(Web page edit records)
-=-=-=-=-

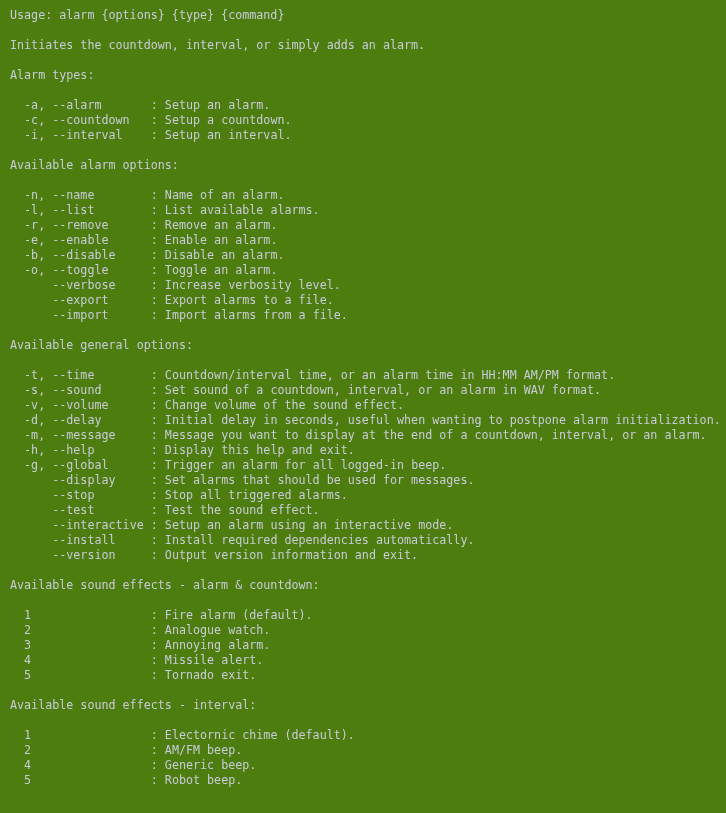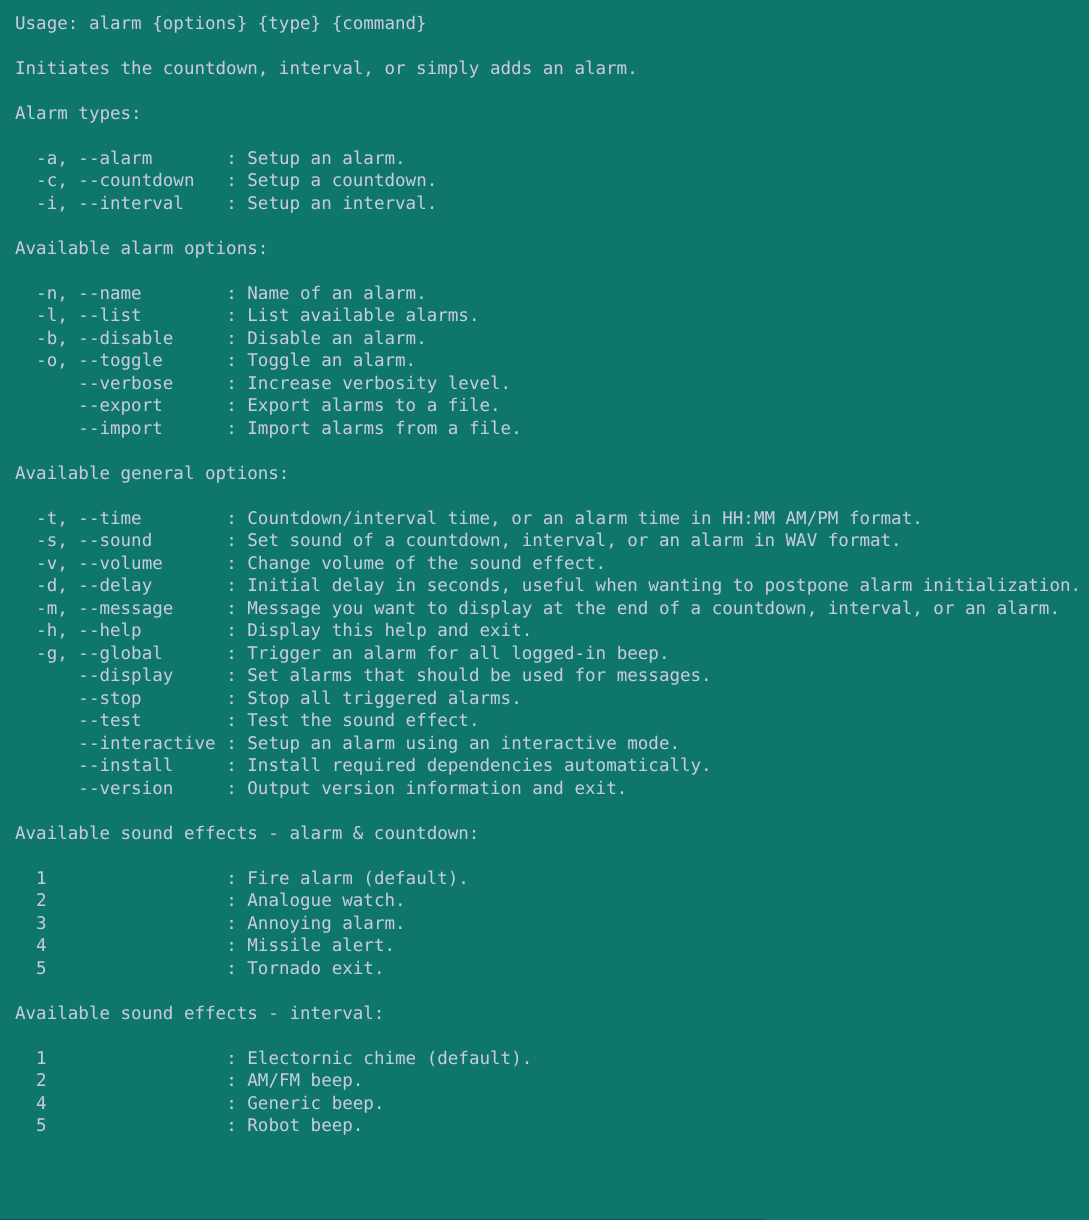--- a/index.html
+++ b/index.html
@@ -22,7 +22,7 @@
     height: 813px;
     box-sizing: border-box;
     padding: 8px 0 0 10px;
-    background: #0f766e;
+    background: #4d7c0f;
   }
   .line {
     white-space: pre;

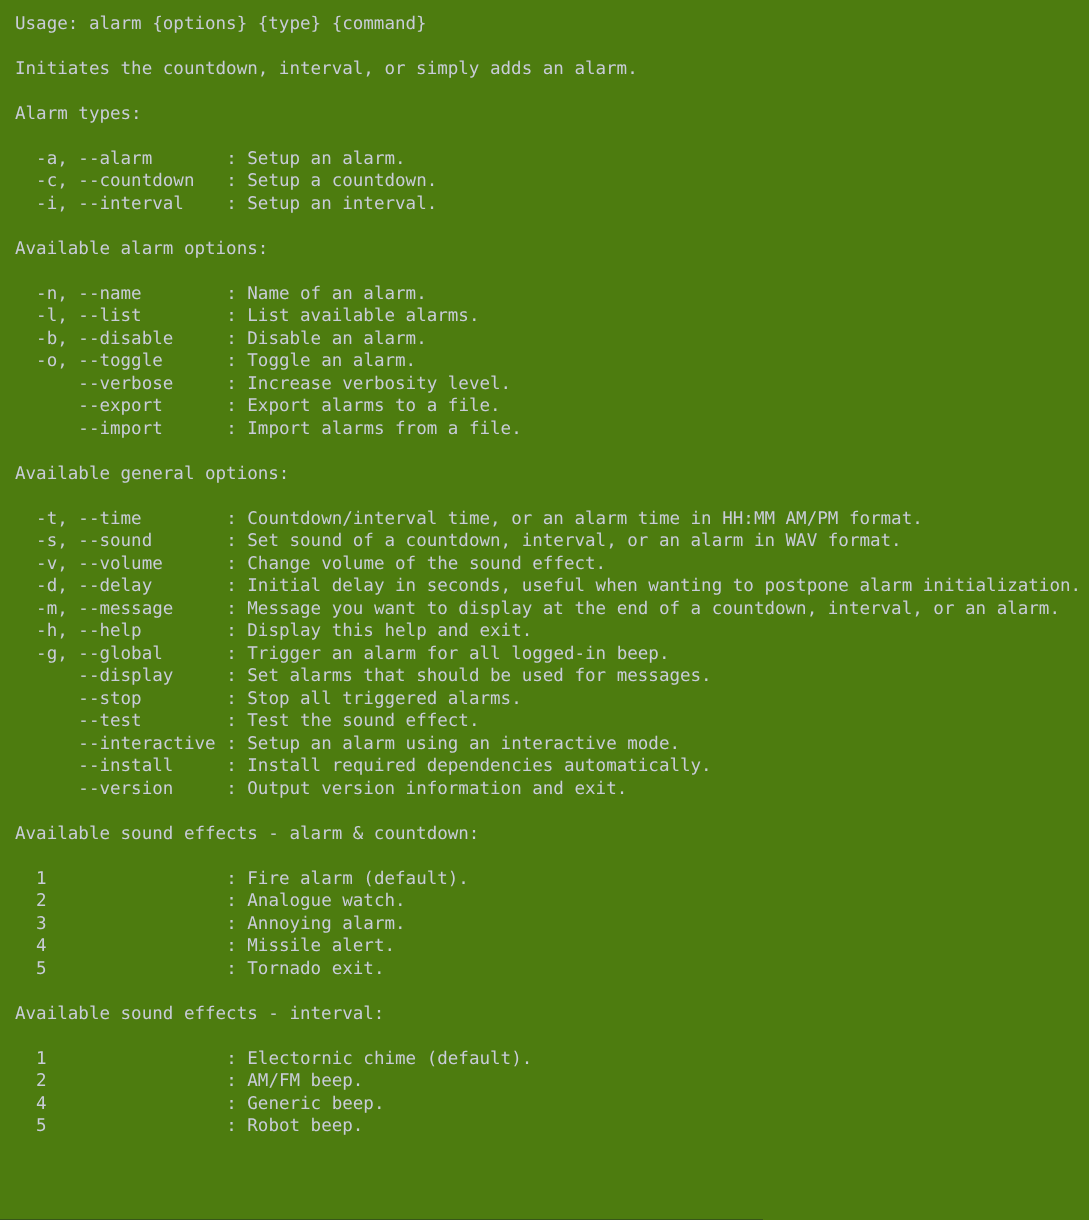--- a/index.html
+++ b/index.html
@@ -52,6 +52,7 @@
     <div class="blank"> </div>
     <div class="line"><span>  </span><span>-n, --name</span><span>        </span><span>:</span><span> </span><span>Name of an alarm.</span></div>
     <div class="line"><span>  </span><span>-l, --list</span><span>        </span><span>:</span><span> </span><span>List available alarms.</span></div>
+    <div class="line"><span>  </span><span>-r, --remove</span><span>      </span><span>:</span><span> </span><span>Remove an alarm.</span></div>
     <div class="line"><span>  </span><span>-b, --disable</span><span>     </span><span>:</span><span> </span><span>Disable an alarm.</span></div>
     <div class="line"><span>  </span><span>-o, --toggle</span><span>      </span><span>:</span><span> </span><span>Toggle an alarm.</span></div>
     <div class="line"><span>  </span><span>    --verbose</span><span>     </span><span>:</span><span> </span><span>Increase verbosity level.</span></div>

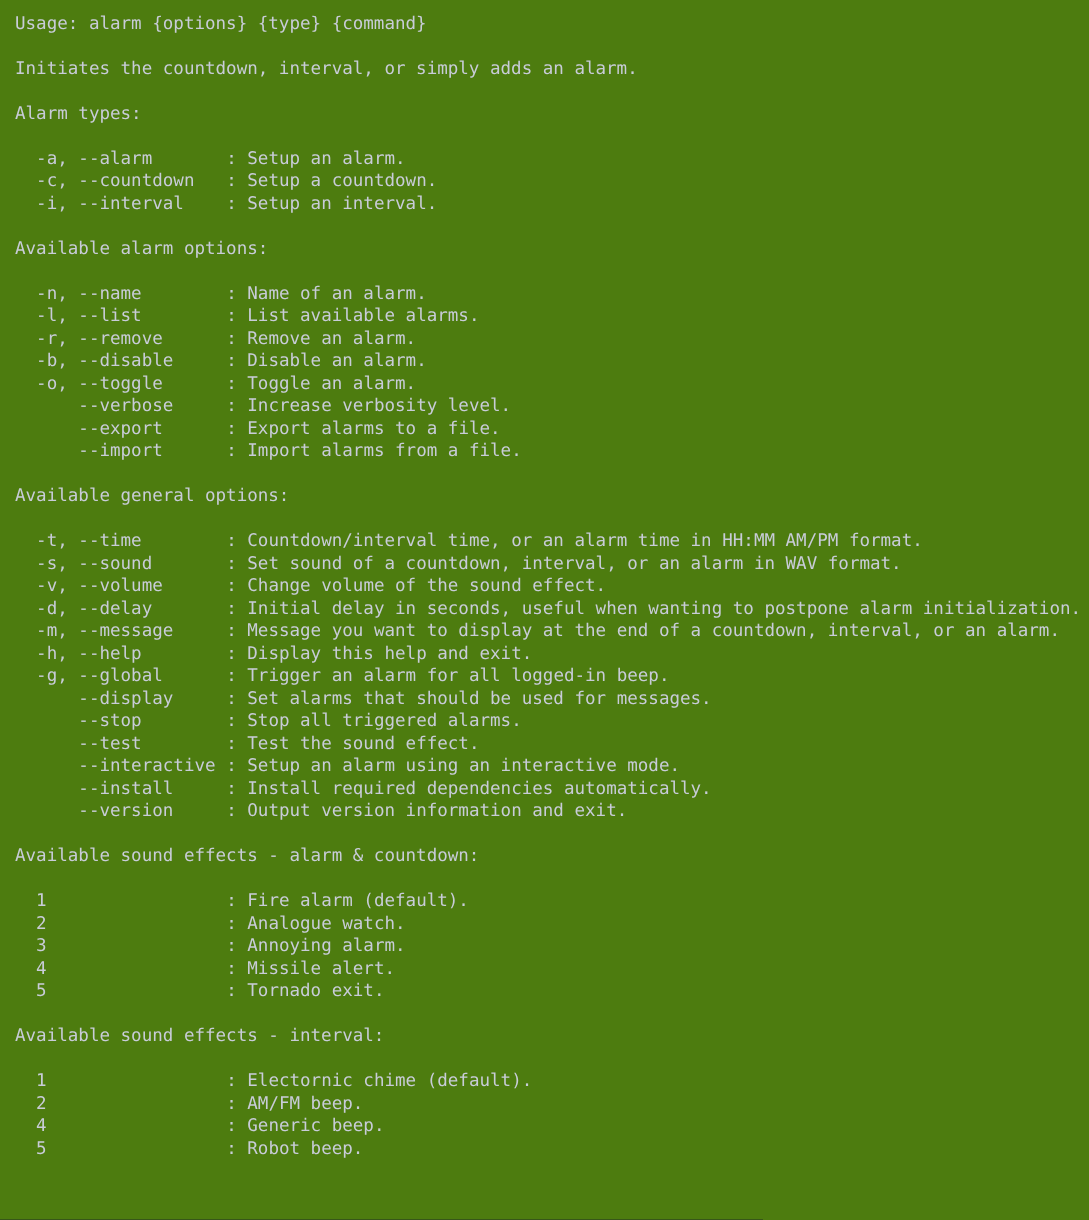--- a/index.html
+++ b/index.html
@@ -53,6 +53,7 @@
     <div class="line"><span>  </span><span>-n, --name</span><span>        </span><span>:</span><span> </span><span>Name of an alarm.</span></div>
     <div class="line"><span>  </span><span>-l, --list</span><span>        </span><span>:</span><span> </span><span>List available alarms.</span></div>
     <div class="line"><span>  </span><span>-r, --remove</span><span>      </span><span>:</span><span> </span><span>Remove an alarm.</span></div>
+    <div class="line"><span>  </span><span>-e, --enable</span><span>      </span><span>:</span><span> </span><span>Enable an alarm.</span></div>
     <div class="line"><span>  </span><span>-b, --disable</span><span>     </span><span>:</span><span> </span><span>Disable an alarm.</span></div>
     <div class="line"><span>  </span><span>-o, --toggle</span><span>      </span><span>:</span><span> </span><span>Toggle an alarm.</span></div>
     <div class="line"><span>  </span><span>    --verbose</span><span>     </span><span>:</span><span> </span><span>Increase verbosity level.</span></div>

-=-=-=-=-

**GOAL OF THE EXERCISE:**
Where a picture appears in the data, omit it; restate the rest word for word.

**OUTPUT:**
--- a/index.html
+++ b/index.html
@@ -22,7 +22,7 @@
     height: 813px;
     box-sizing: border-box;
     padding: 8px 0 0 10px;
-    background: #0f766e;
+    background: #4d7c0f;
   }
   .line {
     white-space: pre;

--- a/index.html
+++ b/index.html
@@ -52,6 +52,7 @@
     <div class="blank"> </div>
     <div class="line"><span>  </span><span>-n, --name</span><span>        </span><span>:</span><span> </span><span>Name of an alarm.</span></div>
     <div class="line"><span>  </span><span>-l, --list</span><span>        </span><span>:</span><span> </span><span>List available alarms.</span></div>
+    <div class="line"><span>  </span><span>-r, --remove</span><span>      </span><span>:</span><span> </span><span>Remove an alarm.</span></div>
     <div class="line"><span>  </span><span>-b, --disable</span><span>     </span><span>:</span><span> </span><span>Disable an alarm.</span></div>
     <div class="line"><span>  </span><span>-o, --toggle</span><span>      </span><span>:</span><span> </span><span>Toggle an alarm.</span></div>
     <div class="line"><span>  </span><span>    --verbose</span><span>     </span><span>:</span><span> </span><span>Increase verbosity level.</span></div>

--- a/index.html
+++ b/index.html
@@ -53,6 +53,7 @@
     <div class="line"><span>  </span><span>-n, --name</span><span>        </span><span>:</span><span> </span><span>Name of an alarm.</span></div>
     <div class="line"><span>  </span><span>-l, --list</span><span>        </span><span>:</span><span> </span><span>List available alarms.</span></div>
     <div class="line"><span>  </span><span>-r, --remove</span><span>      </span><span>:</span><span> </span><span>Remove an alarm.</span></div>
+    <div class="line"><span>  </span><span>-e, --enable</span><span>      </span><span>:</span><span> </span><span>Enable an alarm.</span></div>
     <div class="line"><span>  </span><span>-b, --disable</span><span>     </span><span>:</span><span> </span><span>Disable an alarm.</span></div>
     <div class="line"><span>  </span><span>-o, --toggle</span><span>      </span><span>:</span><span> </span><span>Toggle an alarm.</span></div>
     <div class="line"><span>  </span><span>    --verbose</span><span>     </span><span>:</span><span> </span><span>Increase verbosity level.</span></div>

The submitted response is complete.